He was conditionally appointed in October 2002 to a security screener job with
the Transportation Security Administration, contingent upon passing a
background check. The TSA terminated him in August 2003, on learning that he hid
the fact of his early discharge on the TSA background questionnaire he filled
out. If convicted of making false statements on that questionnaire, Ahmed faces
up to 5 years in prison on each count and a $250,000 fine. May 20, 2005 update: Ahmed was convicted today. Sep. 7, 2005 update: Ahmed was
sentenced to eighteen months in jail.
May 31, 2005
update: There's quite a story coming out of Sydney:
Australia:
Martin Chulov and Jonathan Porter report in the Australian on a classified
report marked "Highly Protected" by the customs agency about the
country's largest airport. Not only do some 10 per cent of the 500 security
screeners have criminal convictions, half of them serious, but 14 employees
raised concerns with the Department of Immigration and Multicultural and
Indigenous Affairs, while 18 others could not be found on any DIMIA database.
The report states that work as airport security screeners is highly sought
after "particularly by Muslim groups". One security guard and his
family are said to be members of a "fanatical" religious group.
It could be argued that racial if not ideological profiling is now an
accepted part of risk assessment. Investigations revealed that some security
guards ... have been in Australia
for relatively short periods of time yet have already been issued with security
and firearms licences despite their grasp of English being minimal.
Then there is the problem of porters. Among them, the report goes on,
there is a predominance of Middle Eastern male employees in their early 20s.

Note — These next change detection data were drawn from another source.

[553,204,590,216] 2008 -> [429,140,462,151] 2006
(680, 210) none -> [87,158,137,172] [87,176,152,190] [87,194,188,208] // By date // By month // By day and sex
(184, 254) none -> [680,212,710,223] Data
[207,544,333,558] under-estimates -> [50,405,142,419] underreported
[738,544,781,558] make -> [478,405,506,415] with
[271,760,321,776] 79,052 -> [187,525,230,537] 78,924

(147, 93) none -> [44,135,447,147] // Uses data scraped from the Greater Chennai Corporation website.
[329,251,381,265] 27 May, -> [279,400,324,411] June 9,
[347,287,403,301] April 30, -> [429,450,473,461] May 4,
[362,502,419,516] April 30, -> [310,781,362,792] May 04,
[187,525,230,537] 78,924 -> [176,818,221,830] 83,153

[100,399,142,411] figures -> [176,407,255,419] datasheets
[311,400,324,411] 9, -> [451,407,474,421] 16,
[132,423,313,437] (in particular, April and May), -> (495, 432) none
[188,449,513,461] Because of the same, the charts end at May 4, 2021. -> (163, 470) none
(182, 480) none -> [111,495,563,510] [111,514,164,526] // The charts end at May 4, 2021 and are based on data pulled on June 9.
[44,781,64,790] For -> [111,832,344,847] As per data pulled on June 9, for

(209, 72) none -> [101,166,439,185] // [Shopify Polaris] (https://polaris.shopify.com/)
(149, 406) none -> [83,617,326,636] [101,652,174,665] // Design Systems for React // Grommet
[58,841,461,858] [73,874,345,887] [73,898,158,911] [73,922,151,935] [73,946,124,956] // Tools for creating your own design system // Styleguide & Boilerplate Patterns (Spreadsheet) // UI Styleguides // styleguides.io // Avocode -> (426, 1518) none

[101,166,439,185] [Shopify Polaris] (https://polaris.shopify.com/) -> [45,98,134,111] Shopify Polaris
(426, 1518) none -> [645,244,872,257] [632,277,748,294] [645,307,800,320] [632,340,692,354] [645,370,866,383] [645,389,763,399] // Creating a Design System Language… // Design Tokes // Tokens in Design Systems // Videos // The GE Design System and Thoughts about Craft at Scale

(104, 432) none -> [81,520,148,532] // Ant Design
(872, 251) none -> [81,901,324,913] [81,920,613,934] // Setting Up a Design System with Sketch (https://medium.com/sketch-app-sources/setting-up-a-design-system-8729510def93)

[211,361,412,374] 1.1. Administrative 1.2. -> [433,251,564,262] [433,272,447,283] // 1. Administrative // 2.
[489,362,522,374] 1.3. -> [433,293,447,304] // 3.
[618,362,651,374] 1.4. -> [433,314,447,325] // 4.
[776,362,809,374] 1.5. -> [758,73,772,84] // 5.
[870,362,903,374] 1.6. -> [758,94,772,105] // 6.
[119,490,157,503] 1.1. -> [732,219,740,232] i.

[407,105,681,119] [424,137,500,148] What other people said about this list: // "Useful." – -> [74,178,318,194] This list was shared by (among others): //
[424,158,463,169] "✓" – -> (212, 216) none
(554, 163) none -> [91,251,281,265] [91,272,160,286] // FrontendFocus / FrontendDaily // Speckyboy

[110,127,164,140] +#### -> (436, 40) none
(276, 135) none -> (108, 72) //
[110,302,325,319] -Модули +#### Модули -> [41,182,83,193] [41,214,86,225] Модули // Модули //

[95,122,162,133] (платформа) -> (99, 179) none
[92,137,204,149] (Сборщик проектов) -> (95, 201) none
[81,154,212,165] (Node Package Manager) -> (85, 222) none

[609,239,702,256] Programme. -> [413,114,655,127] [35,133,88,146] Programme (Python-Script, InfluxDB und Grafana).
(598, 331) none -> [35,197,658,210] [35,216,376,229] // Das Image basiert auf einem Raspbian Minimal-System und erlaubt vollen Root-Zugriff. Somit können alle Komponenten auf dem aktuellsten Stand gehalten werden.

It was felt some of the men were under the influence of a particular supervisor
who used his ‘lieutenants' in the distribution of narcotics and the systematic
stealing from carpark and baggage. Some of these persons have affiliations with
radical ... groups and are seen as a possible security liability. Some have
associations with gangs predominantly in Sydney's
southwest renowned for gang rapes, ram raids, theft, drive-bys and
car-rebirthing. The vulnerability of Sydney
airport ... should not be under-evaluated in terms of counter-terrorism or
other criminal activity.
June 10, 2005
update: The report from Sydney
just above focuses on airport security screeners and porters, but what about
baggage handlers?
Australia:
News comes today that Bilal Khazal, 35, a former Qantas baggage handler, will
stand trial on the charge of knowingly collecting or making documents connected
with terrorism.
Crown Prosecutor Geoffrey Bellew told the court during the committal hearing
that Khazal had compiled a terrorist manual by collecting articles he found on
the internet. ... [Central Local Court
Magistrate Michael] Price today committed the 35-year-old to stand trial, saying
there was a reasonable prospect of conviction. "I find there is a
reasonable prospect that a reasonable jury properly instructed will convict you
of this indictable offence and you are committed to stand your trial in the
Supreme Court."
The Sydney Morning Herald provides details on
Khazal's manual for terrrorists, titled Provisions on the Rules of Jihad and
written under a pseudonym (Abu Mohamed Attawheedy). Khazal is modest about his
effort, found on his computer in suburban Lakemba and dedicated to the
"martyrs of Islam." He writes that it has "short and wise"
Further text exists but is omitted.